Now a review of a novel by Vermont writer Joseph Olshan. "The Conversion" tells a story of a young expatriate writer living in Europe and what he learns about art and life from an older literary mentor.
Here's our reviewer, Alan Cheuse.
ALAN CHEUSE: Russell Todaro, the young writer in question, has been living in Paris with a famous older man named Ed. Ed is a 59-year-old dirty blonde-haired paunchy expatriate poet suffering in his forlorn desire for Russell, or as Russell calls it, their imbalanced affection; imbalanced because Russell longs for a dashing Parisian with a wife, a family and a motorcycle. Before the first chapter ends, there's an apparent mistaken attempt on the poet's life, and he dies, but from a heart attack.

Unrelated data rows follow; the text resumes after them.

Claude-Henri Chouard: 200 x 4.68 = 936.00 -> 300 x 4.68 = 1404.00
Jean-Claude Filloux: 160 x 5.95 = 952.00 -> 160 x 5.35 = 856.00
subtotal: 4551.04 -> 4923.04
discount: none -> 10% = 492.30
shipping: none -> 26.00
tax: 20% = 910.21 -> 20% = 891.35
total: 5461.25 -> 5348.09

That's when the novel begins to spark and glisten. Russell, who's been eking out a living as a translator, packs his few belongings, takes along the manuscript of an unpublished memoir by the late poet, and travels to Italy. He moves into the villa of an Italian novelist. She's an acquaintance of the late poet's and the author of a novel called "Conversion," a book Russell comes to admire.

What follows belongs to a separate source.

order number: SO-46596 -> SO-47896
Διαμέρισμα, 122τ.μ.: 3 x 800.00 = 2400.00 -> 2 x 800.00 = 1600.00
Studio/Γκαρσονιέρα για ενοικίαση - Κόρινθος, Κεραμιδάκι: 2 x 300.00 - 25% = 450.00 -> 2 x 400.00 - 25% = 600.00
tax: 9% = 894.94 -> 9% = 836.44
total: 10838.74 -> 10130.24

For a short while, Russell seems anything but converted. Having broken off his affair with his Frenchman, and grieving heavily for the dead poet, he does nothing much when he first arrives at the Italian villa but sleep. But Olshan's straightforward prose keeps the reader awake. Quite soon yet another married man enters Russell's life, and a legal battle begins over that memoir left by the late poet, and we're really caught up in this tangle of love, honor, memory, and future hopes.
After reading his hostess's novel, Russell sees the essence of her good writing as the ability, as he puts it, to alchemize anecdote into drama. That's certainly what Joseph Olshan does, putting us readers in a world that's quite fascinating to inhabit, and perhaps a place we'll recall with balanced affection.